What to produce | Beginning at the line that contains "[161,101,203,112] several -> (127, 118) none", reproduce the entries below exactly, ending with the line that contains "[127,242,155,253] all -> (127, 177) none". Omit each picture.
------ Given records
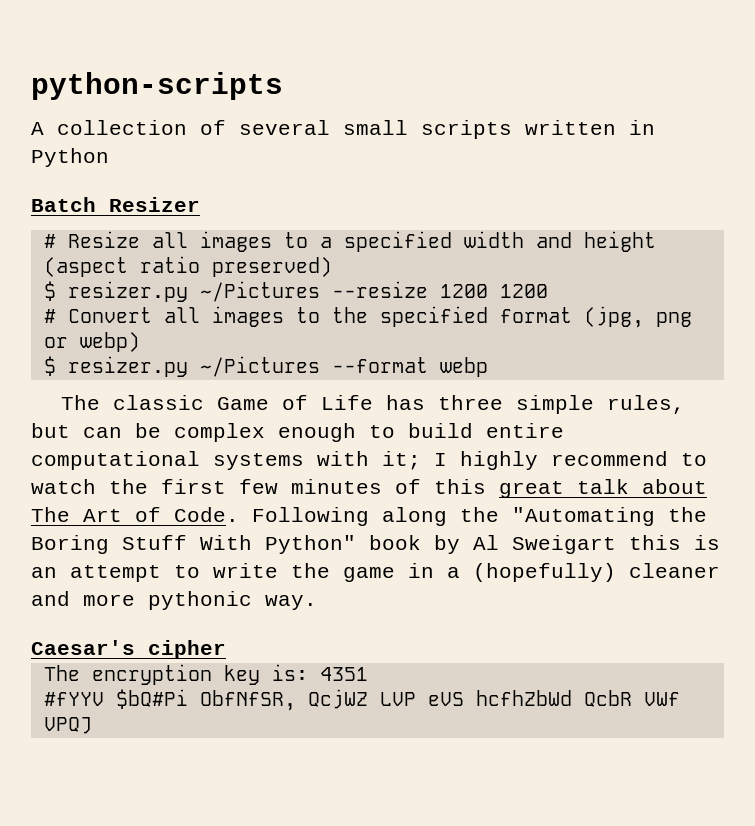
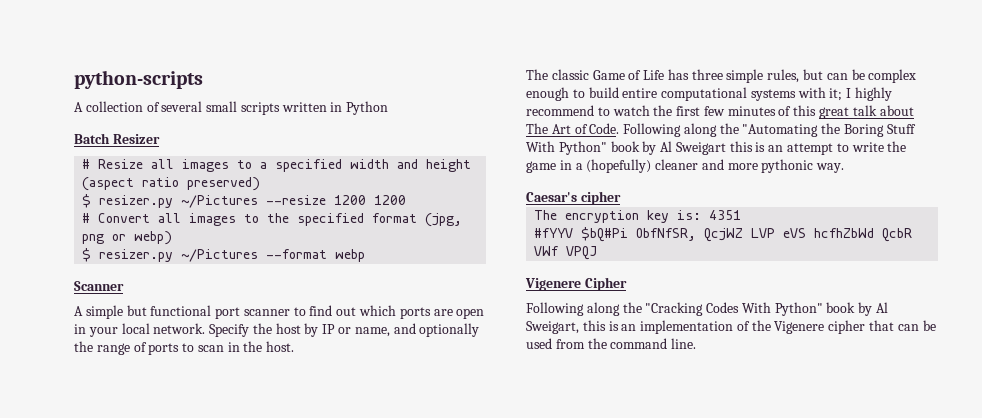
(488, 367) none -> [74,281,124,291] [74,305,485,319] [74,323,480,337] [74,341,295,355] // Scanner // A simple but functional port scanner to find out which ports are open in your local network. Specify the host by IP or name, and optionally the range of ports to scan in the host.
(92, 725) none -> [525,277,627,291] [526,302,889,316] [526,320,936,334] [526,338,697,349] // Vigenere Cipher // Following along the "Cracking Codes With Python" book by Al Sweigart, this is an implementation of the Vigenere cipher that can be used from the command line.

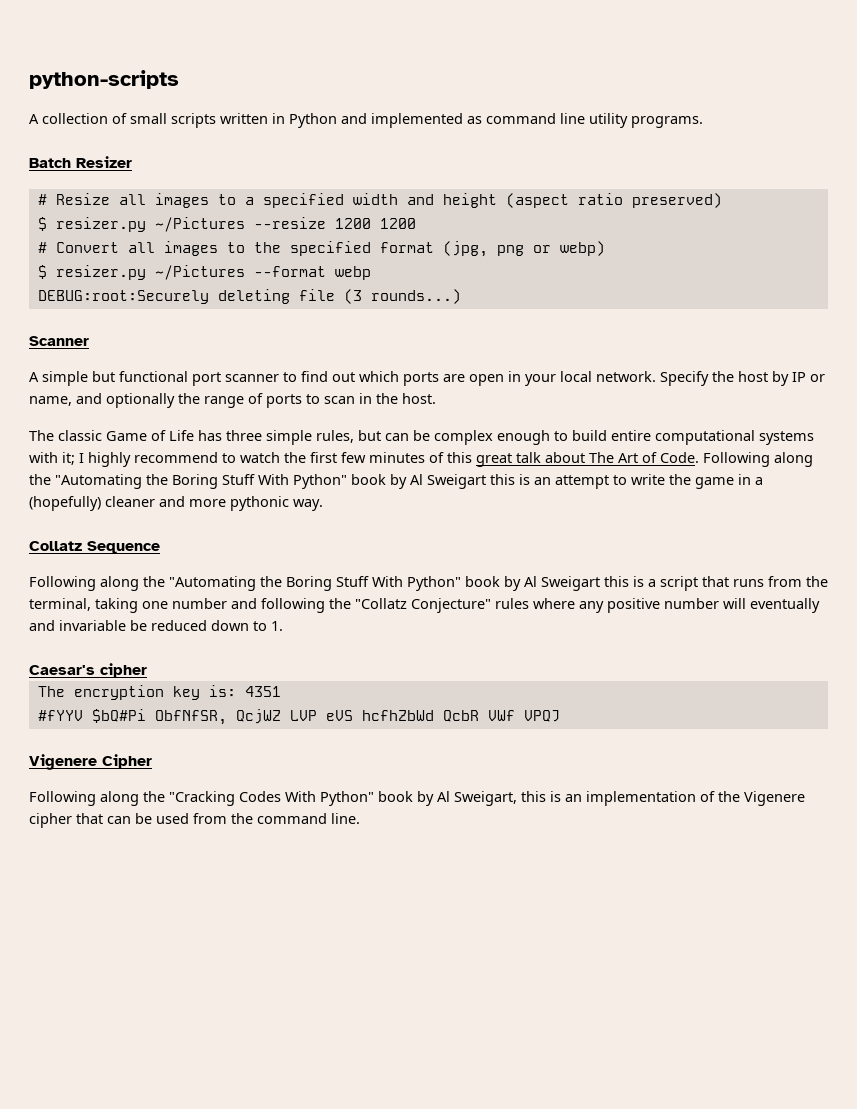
[161,101,203,112] several -> (127, 118) none
(389, 108) none -> [341,113,703,128] and implemented as command line utility programs.
(366, 255) none -> [37,289,461,304] // DEBUG:root:Securely deleting file (3 rounds...)
(845, 168) none -> [29,541,160,554] [29,576,828,591] [29,598,820,613] [29,620,283,631] // Collatz Sequence // Following along the "Automating the Boring Stuff With Python" book by Al Sweigart this is a script that runs from the terminal, taking one number and following the "Collatz Conjecture" rules where any positive number will eventually and invariable be reduced down to 1.

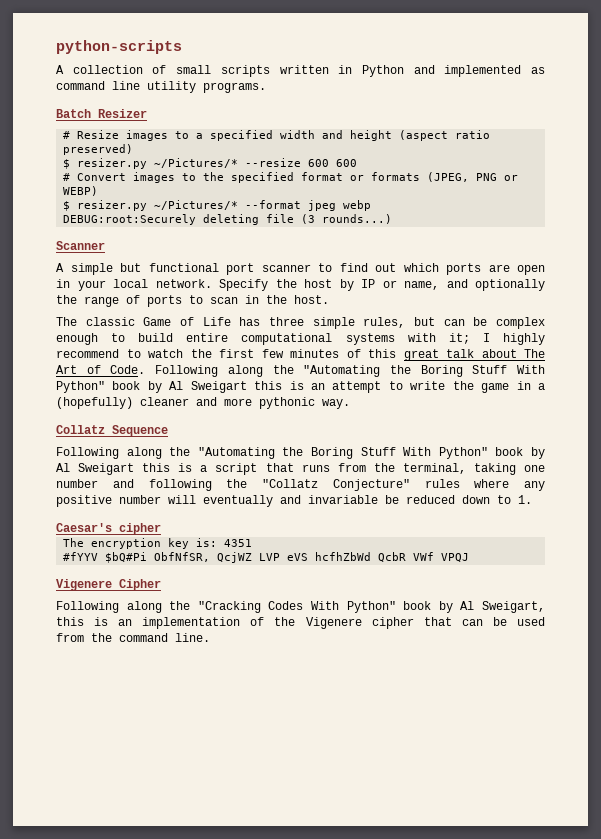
[118,194,146,205] all -> (120, 134) none
[154,217,416,232] ~/Pictures --resize 1200 1200 -> [154,158,358,168] ~/Pictures/* --resize 600 600
[127,242,155,253] all -> (127, 177) none
[442,241,605,257] [37,265,326,280] (jpg, png or webp) // $ resizer.py ~/Pictures --format -> [350,172,519,182] [63,186,99,196] [63,200,337,211] or formats (JPEG, PNG or WEBP) // $ resizer.py ~/Pictures/* --format jpeg

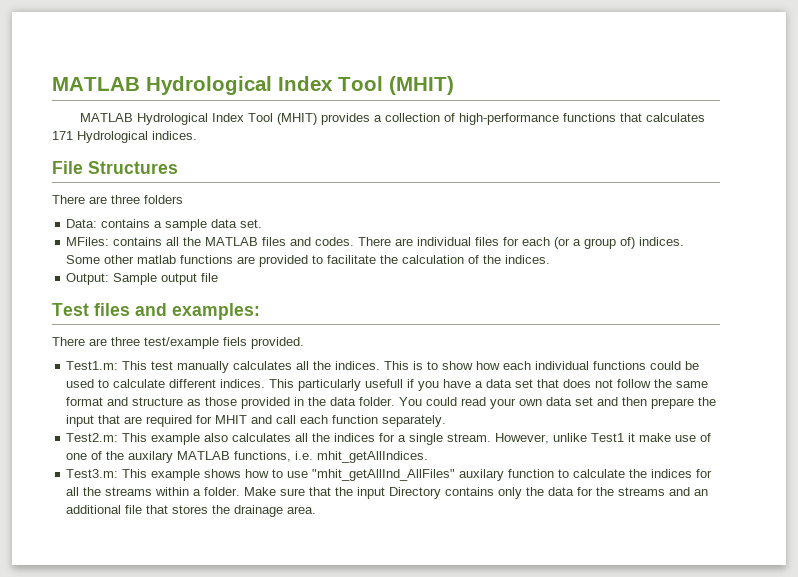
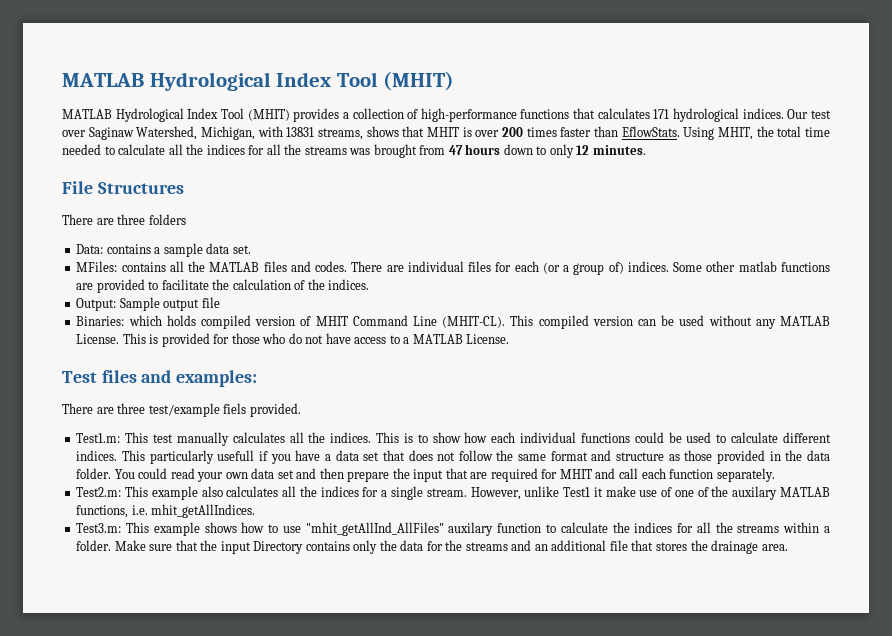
[77,131,197,143] Hydrological indices. -> [673,108,831,122] [62,126,830,140] [62,144,646,158] hydrological indices. Our test over Saginaw Watershed, Michigan, with 13831 streams, shows that MHIT is over 200 times faster than EflowStats. Using MHIT, the total time needed to calculate all the indices for all the streams was brought from 47 hours down to only 12 minutes.
(219, 277) none -> [76,315,830,329] [76,333,510,347] // Binaries: which holds compiled version of MHIT Command Line (MHIT-CL). This compiled version can be used without any MATLAB License. This is provided for those who do not have access to a MATLAB License.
------------
Solution for this exercise |
[161,101,203,112] several -> (127, 118) none
(389, 108) none -> [341,113,703,128] and implemented as command line utility programs.
(366, 255) none -> [37,289,461,304] // DEBUG:root:Securely deleting file (3 rounds...)
(845, 168) none -> [29,541,160,554] [29,576,828,591] [29,598,820,613] [29,620,283,631] // Collatz Sequence // Following along the "Automating the Boring Stuff With Python" book by Al Sweigart this is a script that runs from the terminal, taking one number and following the "Collatz Conjecture" rules where any positive number will eventually and invariable be reduced down to 1.

[118,194,146,205] all -> (120, 134) none
[154,217,416,232] ~/Pictures --resize 1200 1200 -> [154,158,358,168] ~/Pictures/* --resize 600 600
[127,242,155,253] all -> (127, 177) none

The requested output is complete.